If you should find yourself near Arenal Volcano, I recommend that you visit the Venado Caves, which are located about a 45-min van-ride south of La Fortuna. Officially known in the cave registry under its original local Indian name, Caverna Gabinarraca (well, what has been explored so far) consists of over 2,700 meters and is believed to have been formed about 20 million years ago. Believe it or not these caves were not discovered until 1945, although it was almost 30 years later before any extensive exploration was done. Even to this day there are still unexplored portions, as you can see when you look at the close-up of the map below.

Map of the Venado Caves in Costa Rica
Map of the cave system. Click to enlarge.

Any of the local hostels / hotels / resorts / excursion companies can arrange it for you once you are in town. Hell, they will all be fighting for your business, so don’t waste time and money and extra fees pre-booking ANY excursions online. We booked through our hostel Arenal Backpackers Resort and paid $50/person despite hearing online that others were being charged as much as $70 each. Another blogger managed to arrange transportation both ways via pirate taxi, acquire supplies and pay their tour guide all for a grand total of $30 for his entire group. However that enterprising young chap was unable to fully enjoy his part in the expedition, as he was forced to translate for the rest of his group.

Bats in the Venado Caves
Bats, lots and lots of bats. Click to enlarge.

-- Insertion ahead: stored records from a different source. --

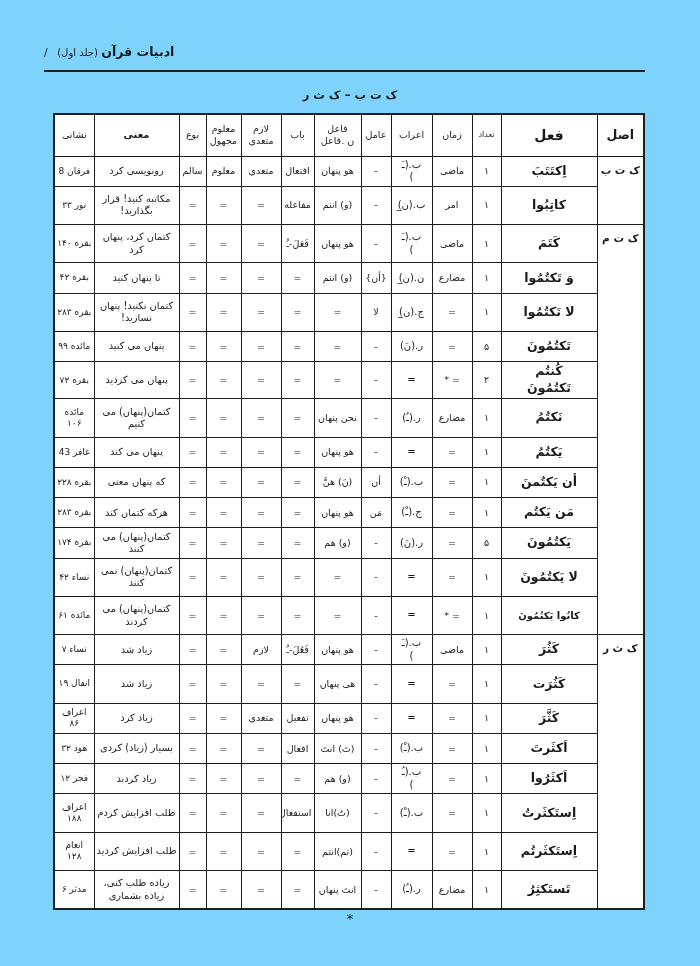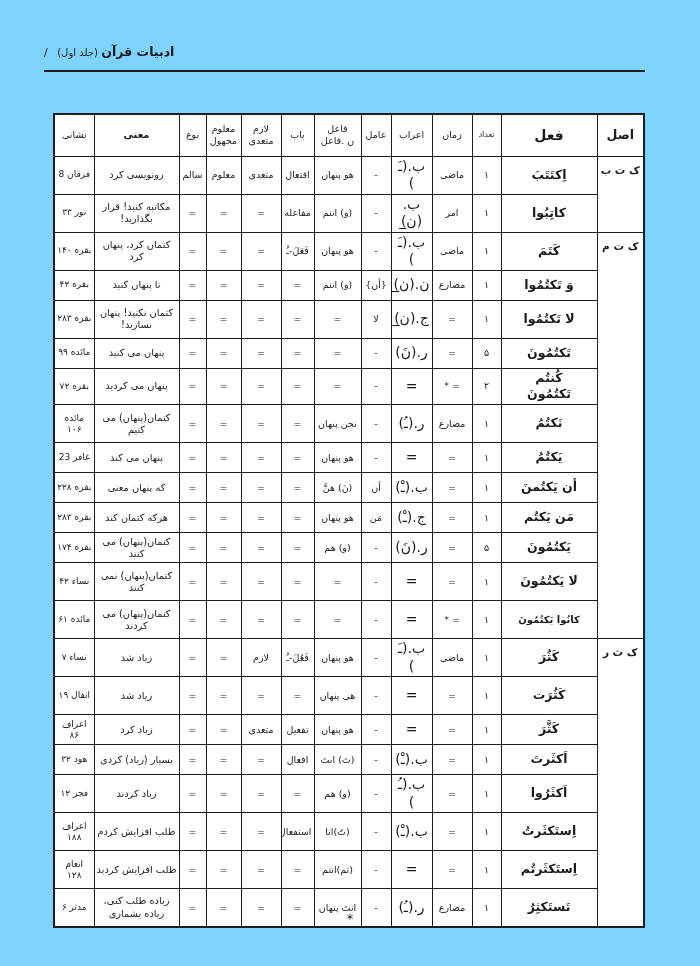--- a/index.html
+++ b/index.html
@@ -57,21 +57,21 @@
   th.h-fel{ font-weight:bold; font-size:14px; }
   th.h-tedad{ font-size:8px; }
   th.h-mani{ font-weight:bold; font-size:10px; }
   td.c-root{
     vertical-align:top; padding-top:7px;
     font-size:10.5px; font-weight:bold; white-space:nowrap;
   }
   td.c-verb{ font-size:12.5px; font-weight:bold; line-height:1.35;margin-left:42px; }
   td.c-verb.small{ font-size:10px; }
   td.c-count{ font-size:9.5px; }
-  td.c-erab{ font-size:14px;margin-left:48px; }
+  td.c-erab{ font-size:10px;margin-left:48px; }
   td.c-mani{ font-size:9.8px; }
   td.c-address{ font-size:9px; }
   
   .foot-star{
     position:absolute; top:911px; left:0; right:0;
     text-align:center; font-size:13px;
   }
 </style>
 </head>
 <body>
@@ -79,20 +79,21 @@
 <div class="page">
 
   <div class="running-head">
     <span class="book">ادبیات قرآن</span>
     <span class="vol">(جلد اول)</span>
     <span class="sep">/</span>
   </div>
 
   <div class="head-rule"></div>
 
+  <div class="section-title">ک ت ب – ک ث ر</div>
 
   <div class="tbl-wrap">
     <table>
       <colgroup>
         <col style="width:47px">
           <col style="width:96px">
           <col style="width:29px">
         <col style="width:40px">
           <col style="width:41px">
           <col style="width:30px">
@@ -247,21 +248,21 @@
             <td class="c-count">۱</td>
             <td class="c-plain">=</td>
             <td class="c-erab">=</td>
             <td class="c-plain">-</td>
             <td class="c-plain">هو پنهان</td>
             <td class="c-plain">=</td>
             <td class="c-plain">=</td>
             <td class="c-plain">=</td>
             <td class="c-plain">=</td>
             <td class="c-mani">پنهان می کند</td>
-            <td class="c-address">غافر 23</td>
+            <td class="c-address">غافر 43</td>
           </tr>
           <tr style="height: 30px;">
             <td class="c-verb">أن يَكتُمنَ</td>
             <td class="c-count">۱</td>
             <td class="c-plain">=</td>
             <td class="c-erab">ب.(ـْ)</td>
             <td class="c-plain">أن</td>
             <td class="c-plain">(نَ) هنَّ</td>
             <td class="c-plain">=</td>
             <td class="c-plain">=</td>

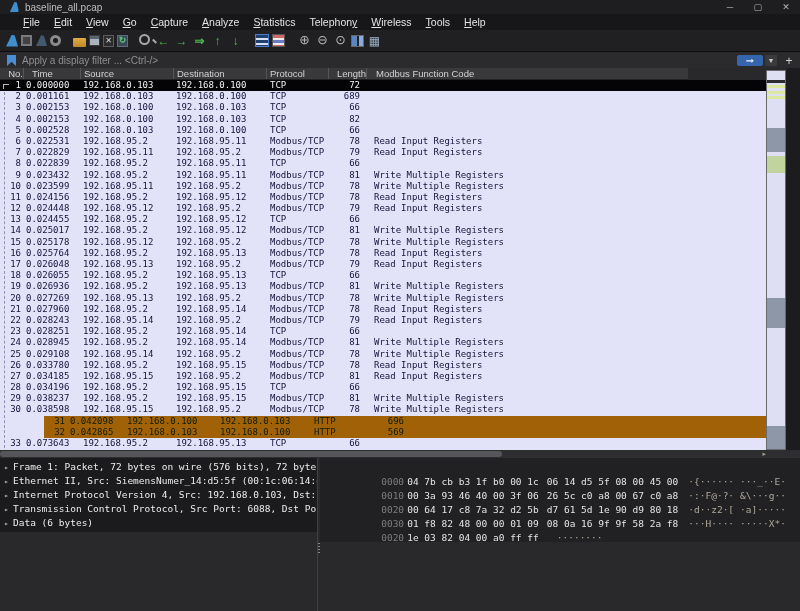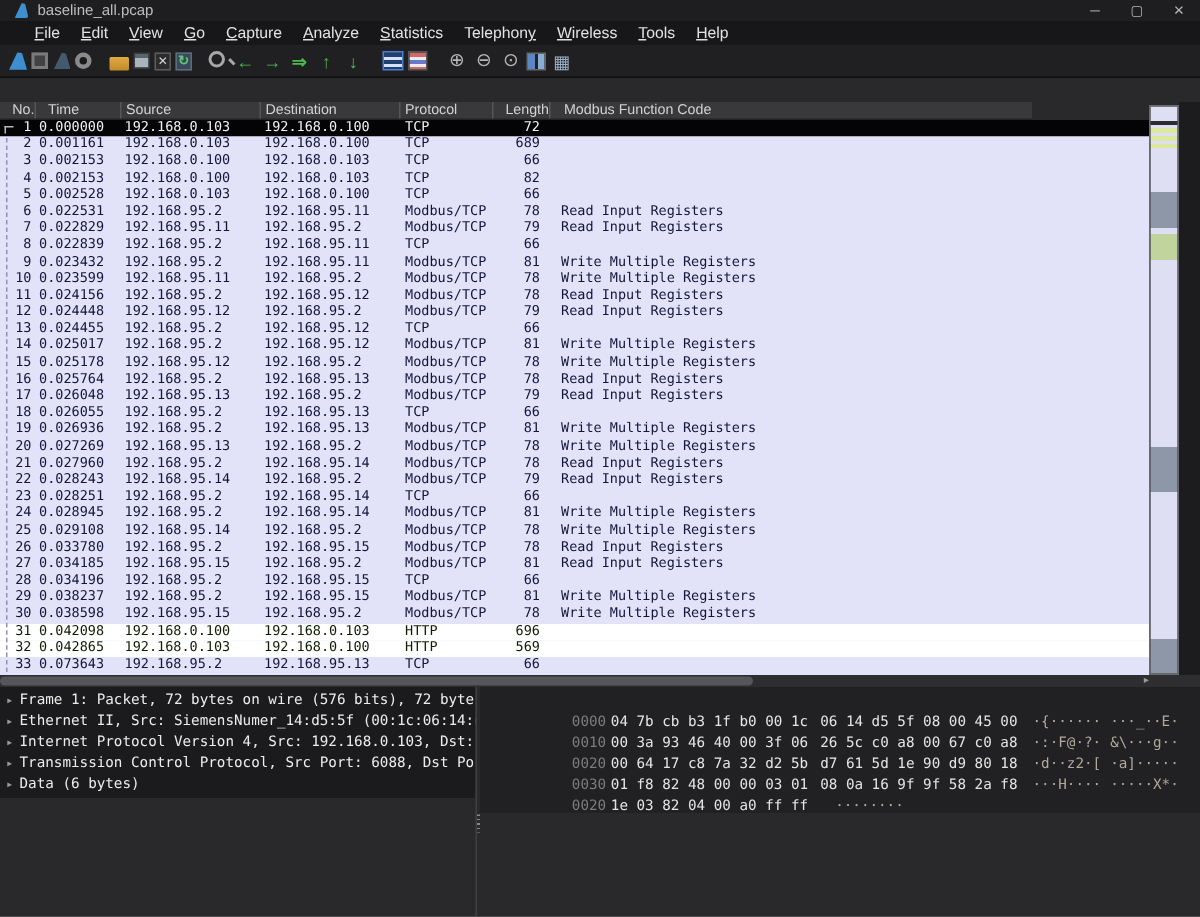--- a/index.html
+++ b/index.html
@@ -66,21 +66,21 @@
   
   .grid-cols{display:grid;grid-template-columns:24px 57px 93px 93px 62px 38px 1fr;}
   .plist-header{position:absolute;left:0;top:68px;width:688px;height:12px;background:#39393b;
                 border-bottom:1px solid #222;font-size:9.5px;color:#d2d2d2;}
   .plist-header .hcell{border-right:1px solid #565658;padding:0 0 0 3px;line-height:12px;
                        white-space:nowrap;overflow:hidden;}
   .hcell.c-time{padding-left:8px;}.hcell.c-len{padding-left:7px;}.hcell.c-func{padding-left:9px;border-right:none;}
   .plist{position:absolute;left:0;top:80px;width:766px;height:370px;overflow:hidden;
          background:#e2e2f8;font-family:"DejaVu Sans Mono",monospace;font-size:9px;}
   .prow{height:11.2px;line-height:11.2px;color:#14143c;background:#e2e2f8;white-space:nowrap;}
-  .prow.http{background:#ffffff;color:#101c00;}
+  .prow.http{background:#a16207;color:#101c00;margin-left:44px;}
   .prow.sel{background:#040406;color:#f2f2f2;}
   .prow span{overflow:hidden;white-space:nowrap;}
   .c-no{text-align:right;padding-right:3px;}
   .c-time{padding-left:2px;}
   .c-src,.c-dst{padding-left:2px;}
   .c-proto{padding-left:3px;}
   .c-len{text-align:right;padding-right:7px;}
   .c-func{padding-left:7px;}
   .related-line{position:absolute;left:4px;top:12px;width:1px;height:356px;
                 border-left:1px dashed #9191b5;pointer-events:none;}
@@ -208,20 +208,27 @@
       <span class="tbtn i-mag">⊖</span>
 
       <span class="tbtn i-mag">⊙</span>
 
       <span class="tbtn i-cols"></span>
 
       <span class="tbtn i-grid">▦</span>
 
   </div>
 
+  <div class="filterbar">
+    <div class="bookmark"></div>
+    <div class="filter-input">Apply a display filter ... &lt;Ctrl-/&gt;</div>
+    <div class="apply-btn">➞</div>
+    <div class="caret-btn">▼</div>
+    <div class="plus-btn">+</div>
+  </div>
 
   <div class="plist-header grid-cols">
 
       <span class="hcell c-no">No.</span>
 
       <span class="hcell c-time">Time</span>
 
       <span class="hcell c-src">Source</span>
 
       <span class="hcell c-dst">Destination</span>
@@ -611,21 +618,21 @@
 
         <div class="hrow">
           <span class="hoff">0010</span><span class="h1">00 3a 93 46 40 00 3f 06</span><span class="h2">26 5c c0 a8 00 67 c0 a8</span><span class="a1">·:·F@·?·</span><span class="a2">&amp;\···g··</span>
         </div>
 
         <div class="hrow">
           <span class="hoff">0020</span><span class="h1">00 64 17 c8 7a 32 d2 5b</span><span class="h2">d7 61 5d 1e 90 d9 80 18</span><span class="a1">·d··z2·[</span><span class="a2">·a]·····</span>
         </div>
 
         <div class="hrow">
-          <span class="hoff">0030</span><span class="h1">01 f8 82 48 00 00 03 01</span><span class="h2">08 0a 16 9f 9f 58 2a f8</span><span class="a1">···H····</span><span class="a2">·····X*·</span>
+          <span class="hoff">0030</span><span class="h1">01 f8 82 48 00 00 01 09</span><span class="h2">08 0a 16 9f 9f 58 2a f8</span><span class="a1">···H····</span><span class="a2">·····X*·</span>
         </div>
 
         <div class="hrow">
           <span class="hoff">0020</span><span class="h1">1e 03 82 04 00 a0 ff ff</span><span class="h2"></span><span class="a1">········</span><span class="a2"></span>
         </div>
 
     </div>
   </div>
 
 </div>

The drive up there is only 15 miles or so but will probably take around 45 minutes or so given the road quality towards the end. The final segment is slow going but then the home stretch is a glorified dirt rut and thus super-slow going. It is a pleasent Alajuela drive though, up through farm country and then past a couple small villages, and provides you with an opportunity to see a variety small houses and farms.

After arrival — well, technically upon signing of the waiver — you are provided with rubber boots and a hardhat with attached light. Just a forewarning: those who have a shoe size above 12 (US mens) may have some difficulty here. I am a size 13/14 depending upon the brand and only with water to help lubricate and the assistance of an employee were we finally able to force my boots on one at a time. They were painfully uncomfortable the entire expedition too, but I survived. Once everyone was suited up it was a brief hike past a field of cows and down the trail on into the valley below, where the first cave entrance lies in wait. All the while we struggled to listen as our guide described the history of the cave system. I was the first person behind our guide and as such was the only one able to catch more than the occasional word, so for this expedition try to get the guide with the loud booming voice if possible!

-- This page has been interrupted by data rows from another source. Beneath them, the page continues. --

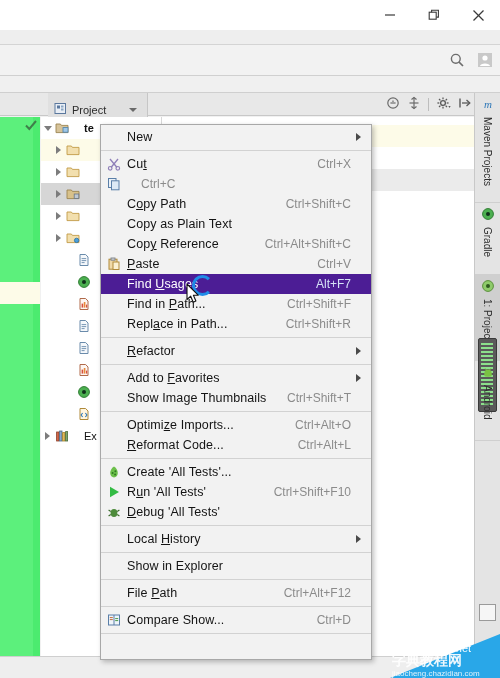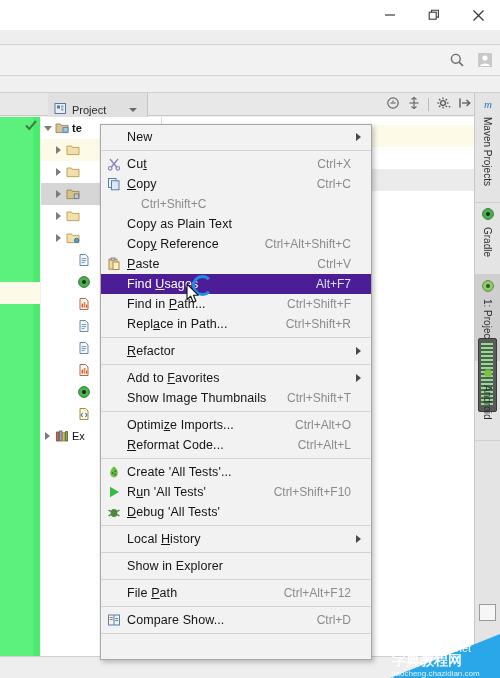--- a/index.html
+++ b/index.html
@@ -45,21 +45,21 @@
 
   
   .tree{position:absolute;left:41px;top:117px;width:120px;height:540px;background:#ffffff;overflow:hidden;}
   .trow{position:relative;height:22px;display:flex;align-items:center;white-space:nowrap;}
   .trow.hl-yellow{background:#fdfbe8;}
   .trow.hl-grey{background:#d6d6d6;}
   .tarrow{width:13px;display:flex;justify-content:center;align-items:center;flex:0 0 13px;}
   .tarrow i{display:block;width:0;height:0;border-top:4px solid transparent;border-bottom:4px solid transparent;border-left:5px solid #7c7c7c;}
   .tarrow i.open{border-left:4px solid transparent;border-right:4px solid transparent;border-top:5px solid #7c7c7c;border-bottom:0;}
   .ticon-sm{width:16px;flex:0 0 16px;display:flex;justify-content:center;align-items:center;}
-  .tlabel{font-size:11px;color:#111;font-weight:bold;margin-left:2px;}
+  .tlabel{font-size:11px;color:#111;font-weight:bold;margin-left:14px;}
 
   
   .editorbg{position:absolute;left:161px;top:117px;width:314px;height:540px;background:#ffffff;}
   .estrip-y{position:absolute;left:0;top:8px;width:314px;height:22px;background:#fdfbe8;}
   .estrip-g{position:absolute;left:0;top:52px;width:314px;height:22px;background:#ebebeb;}
   .evline{position:absolute;left:0;top:0;width:1px;height:540px;background:#d8d8d8;}
 
   
   .rightstrip{position:absolute;right:0;top:93px;width:25px;height:564px;background:#e4e4e4;border-left:1px solid #c8c8c8;}
   .vtab{position:relative;width:25px;display:flex;flex-direction:column;align-items:center;justify-content:flex-start;
@@ -450,26 +450,26 @@
         <span class="mkey">Ctrl+X</span>
         <span class="marrow"></span>
       </div>
       <div class="mi">
         <span class="mico">
           <svg width="14" height="14" viewBox="0 0 14 14">
             <rect x="1.5" y="1.5" width="7.5" height="9" fill="#eaf1f8" stroke="#5a7fa8" stroke-width="1"></rect>
             <rect x="4.5" y="3.8" width="7.5" height="9" fill="#dce9f5" stroke="#5a7fa8" stroke-width="1"></rect>
           </svg>
         </span>
-        <span class="mlabel"><u>C</u>opy</span>
         <span class="mkey">Ctrl+C</span>
         <span class="marrow"></span>
       </div>
       <div class="mi">
         <span class="mico"></span>
+        <span class="mlabel">C<u>o</u>py Path</span>
         <span class="mkey">Ctrl+Shift+C</span>
         <span class="marrow"></span>
       </div>
       <div class="mi">
         <span class="mico"></span>
         <span class="mlabel">Copy as Plain Text</span>
         <span class="marrow"></span>
       </div>
       <div class="mi">
         <span class="mico"></span>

Upon reaching the entrance we paused to listen to the stereotypical introduction and warning spiel from our guide, as well as information on what type of creatures we could expect to see once inside. Basically this cave includes the usual spiders, bats, and bugs, but thanks to the water there is also an assortment of fish, crabs, frogs, and other small forms of aquatic life.

From the first few seconds in all the way until the end, this cave was basically non-stop amazement. I've explored a couple cave systems before but this one by far was the best! First off, they failed to mention just how much water you really see. From the start you are standing in 6-12 inches and the water level only goes up from there. Several times you are fully submerged and swimming to the next cavern. It was exciting and a lot of fun, to say the least. Definitely beat out traditional dry spelunking.

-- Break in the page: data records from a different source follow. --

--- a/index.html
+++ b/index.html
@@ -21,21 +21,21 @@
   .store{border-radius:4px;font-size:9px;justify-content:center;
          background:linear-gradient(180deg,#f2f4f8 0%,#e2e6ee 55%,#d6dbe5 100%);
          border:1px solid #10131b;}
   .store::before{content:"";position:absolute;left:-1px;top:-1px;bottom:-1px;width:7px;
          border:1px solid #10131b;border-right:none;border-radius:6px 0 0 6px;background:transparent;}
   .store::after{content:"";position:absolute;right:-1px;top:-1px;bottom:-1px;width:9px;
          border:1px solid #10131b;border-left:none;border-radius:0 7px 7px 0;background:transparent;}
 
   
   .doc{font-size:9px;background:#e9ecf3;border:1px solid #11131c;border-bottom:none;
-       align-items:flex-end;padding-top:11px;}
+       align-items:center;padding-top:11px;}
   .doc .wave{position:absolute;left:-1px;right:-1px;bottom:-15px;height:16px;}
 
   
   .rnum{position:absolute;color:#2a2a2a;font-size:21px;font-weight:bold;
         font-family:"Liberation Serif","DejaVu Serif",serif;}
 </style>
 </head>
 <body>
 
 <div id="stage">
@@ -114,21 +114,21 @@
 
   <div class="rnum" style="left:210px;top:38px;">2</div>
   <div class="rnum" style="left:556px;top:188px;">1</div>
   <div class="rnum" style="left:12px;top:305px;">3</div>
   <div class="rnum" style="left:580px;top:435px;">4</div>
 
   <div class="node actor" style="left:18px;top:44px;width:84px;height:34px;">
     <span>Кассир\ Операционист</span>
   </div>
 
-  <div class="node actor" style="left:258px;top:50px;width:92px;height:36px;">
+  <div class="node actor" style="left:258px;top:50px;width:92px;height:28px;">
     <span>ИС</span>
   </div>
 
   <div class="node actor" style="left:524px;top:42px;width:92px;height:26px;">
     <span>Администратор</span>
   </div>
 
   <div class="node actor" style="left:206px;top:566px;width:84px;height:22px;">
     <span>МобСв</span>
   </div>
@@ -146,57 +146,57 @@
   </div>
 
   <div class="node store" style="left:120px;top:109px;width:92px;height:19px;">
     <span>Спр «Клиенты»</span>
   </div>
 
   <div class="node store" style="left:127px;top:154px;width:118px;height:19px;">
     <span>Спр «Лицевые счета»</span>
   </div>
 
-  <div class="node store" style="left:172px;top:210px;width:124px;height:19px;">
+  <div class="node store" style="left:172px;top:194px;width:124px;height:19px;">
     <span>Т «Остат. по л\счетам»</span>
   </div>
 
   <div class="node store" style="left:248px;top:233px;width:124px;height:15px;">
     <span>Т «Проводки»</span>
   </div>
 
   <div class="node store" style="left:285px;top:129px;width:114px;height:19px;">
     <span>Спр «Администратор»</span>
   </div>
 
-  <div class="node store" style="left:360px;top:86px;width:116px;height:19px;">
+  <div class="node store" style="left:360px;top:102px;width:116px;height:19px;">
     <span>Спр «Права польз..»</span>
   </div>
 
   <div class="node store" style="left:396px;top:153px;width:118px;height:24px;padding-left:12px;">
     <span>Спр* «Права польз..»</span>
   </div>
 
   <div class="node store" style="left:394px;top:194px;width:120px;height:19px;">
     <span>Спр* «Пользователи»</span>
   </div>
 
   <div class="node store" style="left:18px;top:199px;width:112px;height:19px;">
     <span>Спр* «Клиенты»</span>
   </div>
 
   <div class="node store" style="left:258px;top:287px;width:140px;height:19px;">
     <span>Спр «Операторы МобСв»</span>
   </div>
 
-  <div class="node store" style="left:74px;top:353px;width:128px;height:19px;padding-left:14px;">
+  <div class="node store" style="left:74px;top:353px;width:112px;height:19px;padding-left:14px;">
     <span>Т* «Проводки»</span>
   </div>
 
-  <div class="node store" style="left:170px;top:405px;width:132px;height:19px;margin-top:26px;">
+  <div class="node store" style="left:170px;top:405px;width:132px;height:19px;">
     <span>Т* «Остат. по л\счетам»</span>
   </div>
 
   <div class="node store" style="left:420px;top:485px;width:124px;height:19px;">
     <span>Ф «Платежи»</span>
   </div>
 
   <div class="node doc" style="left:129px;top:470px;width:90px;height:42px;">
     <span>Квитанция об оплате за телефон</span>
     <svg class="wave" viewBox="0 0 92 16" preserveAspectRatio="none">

Stuck in the Venado Caves!
My buddy Jared got stuck, I laughed.

Guess who got stuck thirty seconds later?   Yup, me.

The whole thing took about an hour-and-a-half and included lots of waterfalls, stalactites, bats, and other interesting shit. Our guide showed us some interesting rocks that appear solid but are actually luminescent when hit with a flashlight, as well as others that sounded like metal when tapped (if only I could remember what they were called).

But there are also several crawl spaces that you need to make it through, so I will warn you with this: if you are taller than my 6'2" and/or weigh more than 250lbs, you probably should avoid this excursion. Even if you could make it through all the spaces, trust me, it will not be an enjoyable squeeze. I'm tall and relatively thin yet there was this one part in particular which I barely made it through.

Additionally, the caves do close periodically due to high water levels, primarily after heavy rainfalls during the wet season.

Below are a few photos from our expedition. Been spelunking before? What is your favorite cave system?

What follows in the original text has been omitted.